When polls closed, AA took up its role as the moderator of electoral results. As it flashed poll results to subscribers and Turkish television outlets, Turkey’s Supreme Election Council (YSK) says AA was not getting the results from the electoral body.

Government critics contend that AA was publishing results given to it direct from the president’s party, making them unofficial at best. But the AA operation fizzled when one of the most watched races of the night — the Istanbul mayoral election — tilted against AKP. Suddenly, AA stopped updating results.
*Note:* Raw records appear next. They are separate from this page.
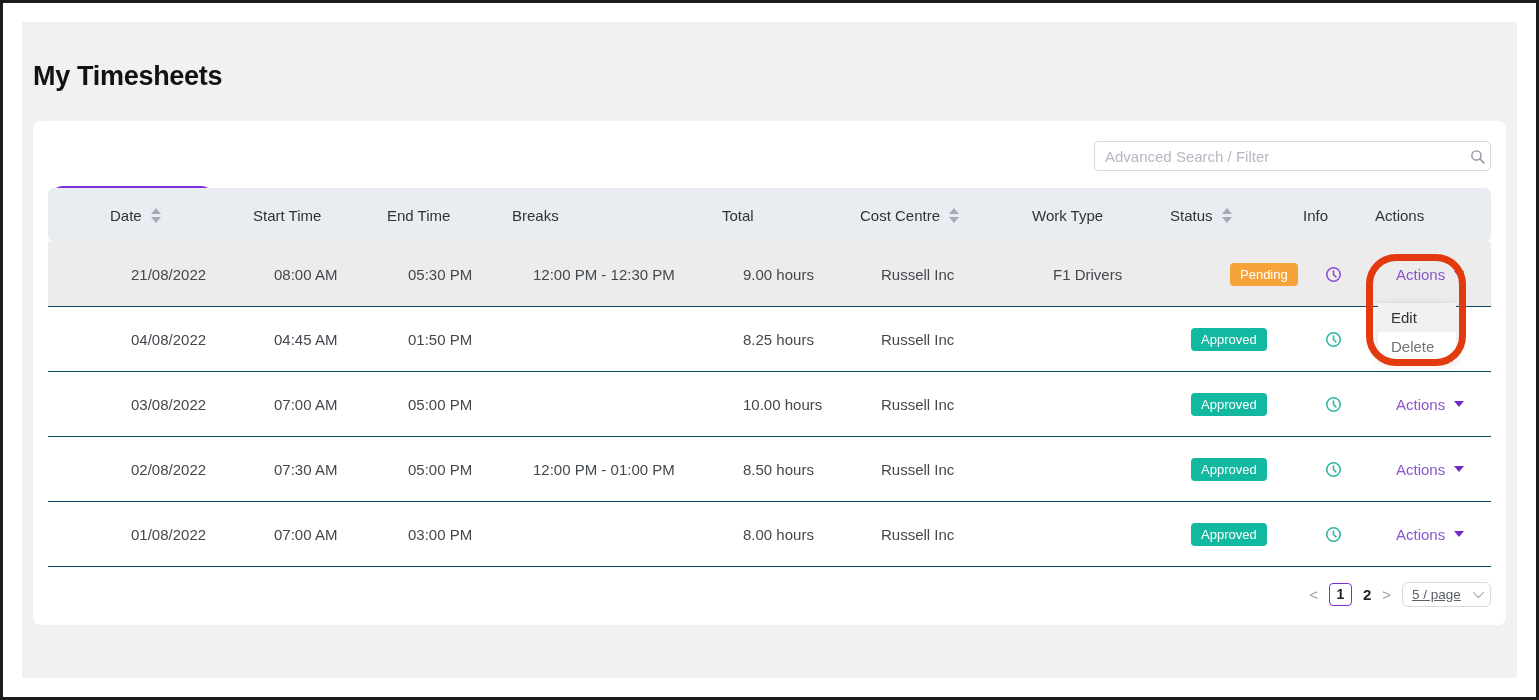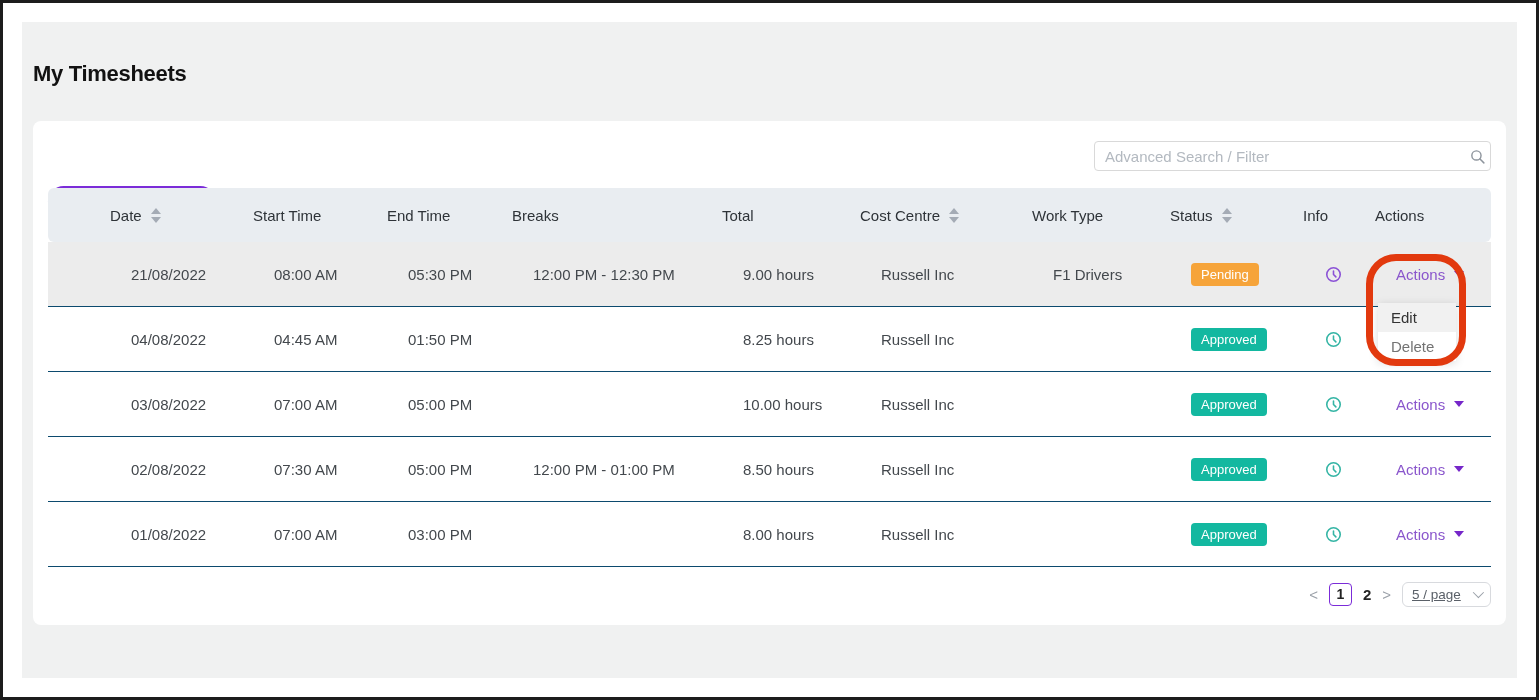"My Timesheets" .page-title { font-size: 22px -> 27px }
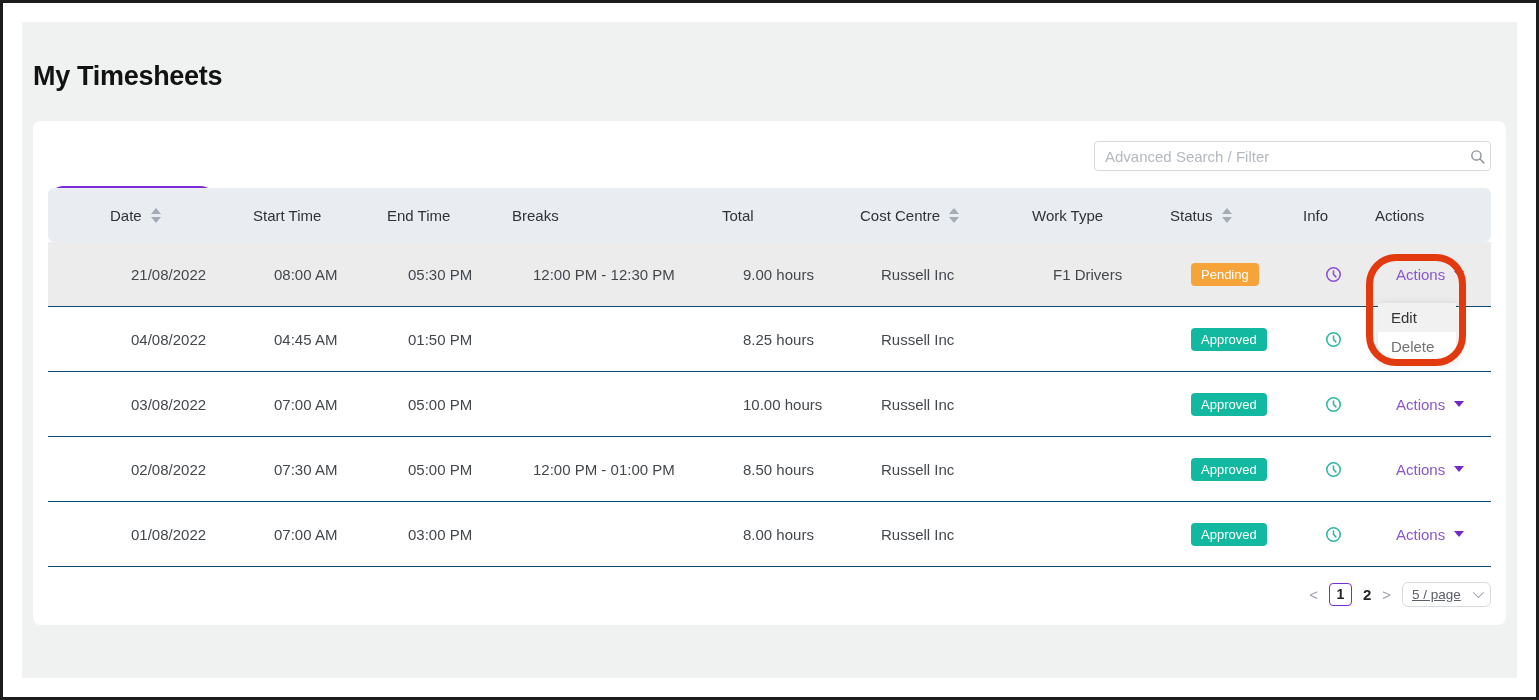"Pending" .badge-pending { margin-left: none -> 39px }
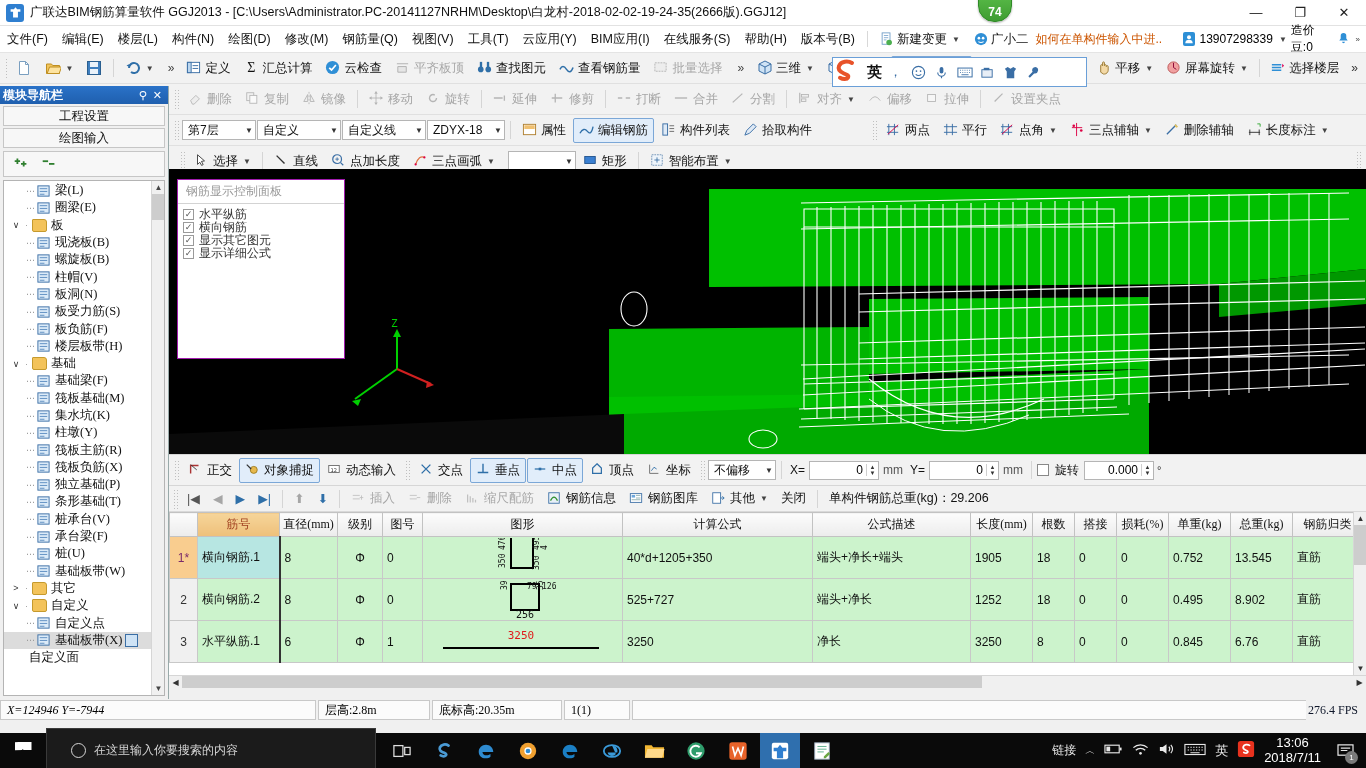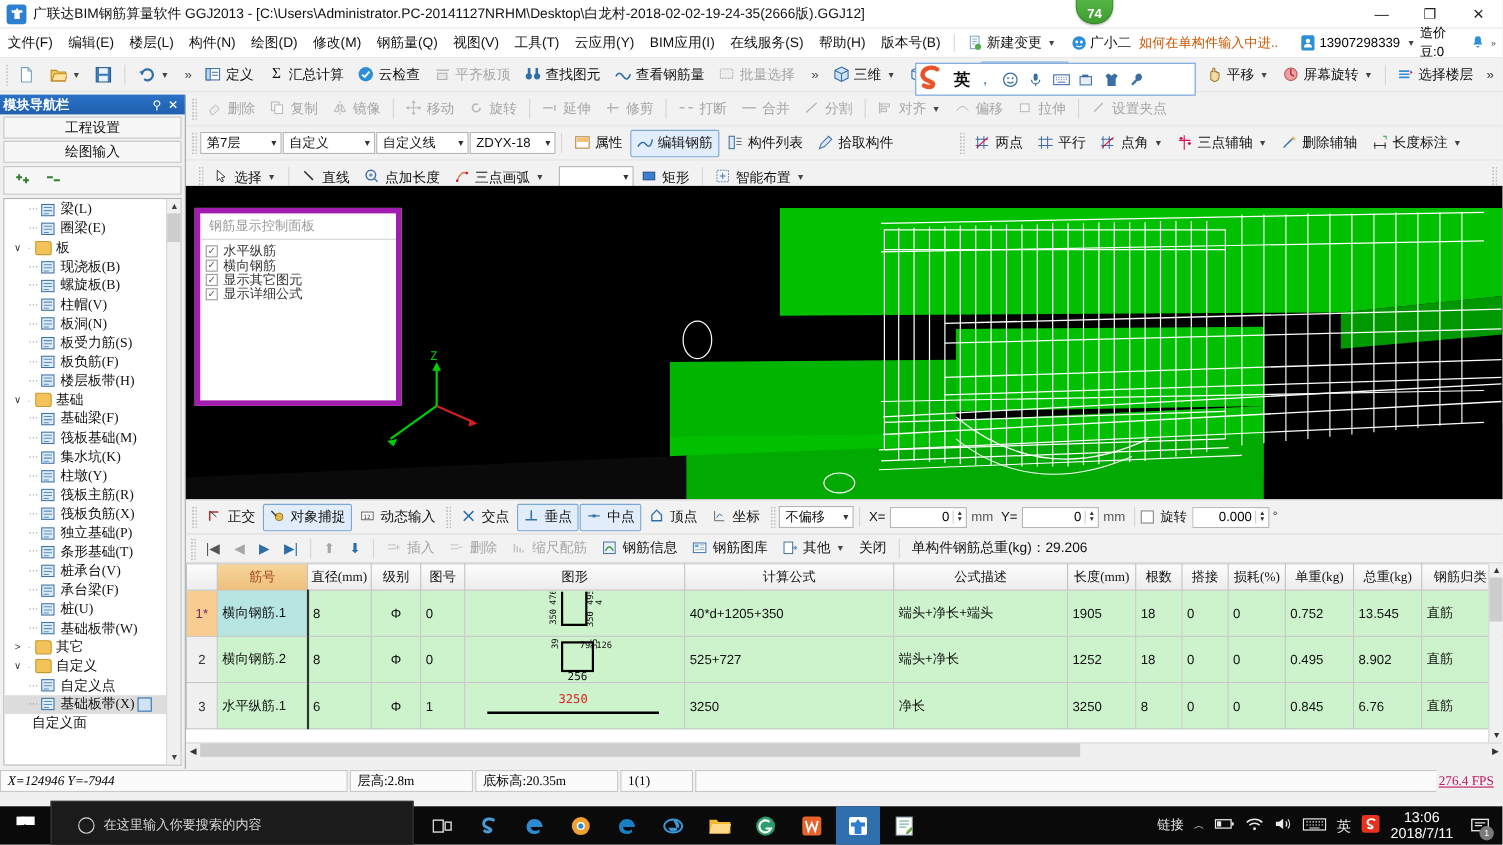"钢筋显示控制面板" .rebar-panel { border: 5px solid #a21caf -> 1px solid #a21caf; top: 20px -> 10px; width: 188px -> 168px }
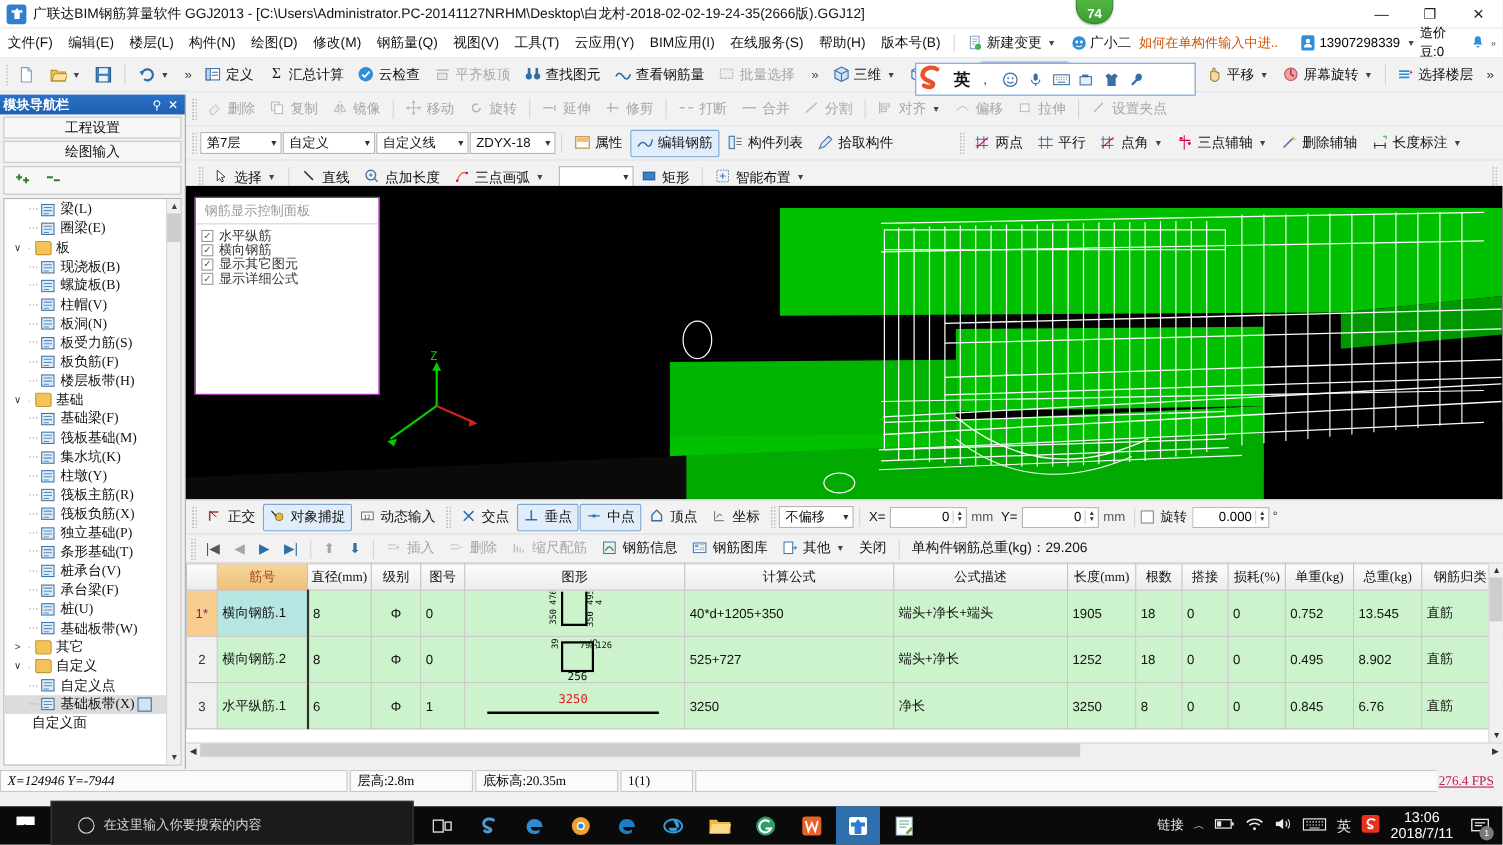"276.4 FPS" .fps { color: #be185d -> #0f172a; text-decoration: underline -> none }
Overnight, the opposition CHP party rallied and declared their candidate İmamoğlu the winner of the mayor’s race, citing ballot tallies from the electoral council. Ergodan’s hand-picked candidate, former prime minister Binali Yildirim, refused to concede.

Meanwhile, government critics circulated a photo of AA Chairman Kazancı taken prior to the election in which he was wearing a hat with the president’s name, something they believe shows his personal political bias.

In the morning, the head of the election council declared İmamoğlu the winner by 28,000 votes. Ten hours later, AA resumed its election coverage, with stories focused on AKP members’ outrage and demands for a recount.

The chairman of the YSK, Sadi Güven, declared that he does not know where AA received its election data, and AA officials still have not explained the source of their tallies on election night. Local media outlets such as Odatv reported Kazancı had been ordered to pause the data flow in a phone call from “the top.” Under a bombardment of social media criticism, AA said it had been unable to obtain reliable data from the field so had opted to pause its feed.

Two weeks after the election, Turkish courts halted the AKP legal challenge to the Istanbul race, enshrining the CHP winner.

But on April 19, Turkey’s official gazette published a decree saying the president’s office was formally taking over AA for the next five years, giving it responsibility over its staffing, budget and administration and ending any pretense of neutrality.

For now, Turkey’s opposition CHP party says there is a glimmer of hope in the election outcome because the courts and Turkish citizens challenged the obvious attempt at manipulation.

“When AA was exposed and appeared to be a source of fake news and the results becam eobvious, AA could not help but report the reality. I think this will become the new benchmark. AA will have difficulty in getting the attention of the public from now on when it comes to reporting of election results,” said the CHP deputy chairman Unal Cevikoz.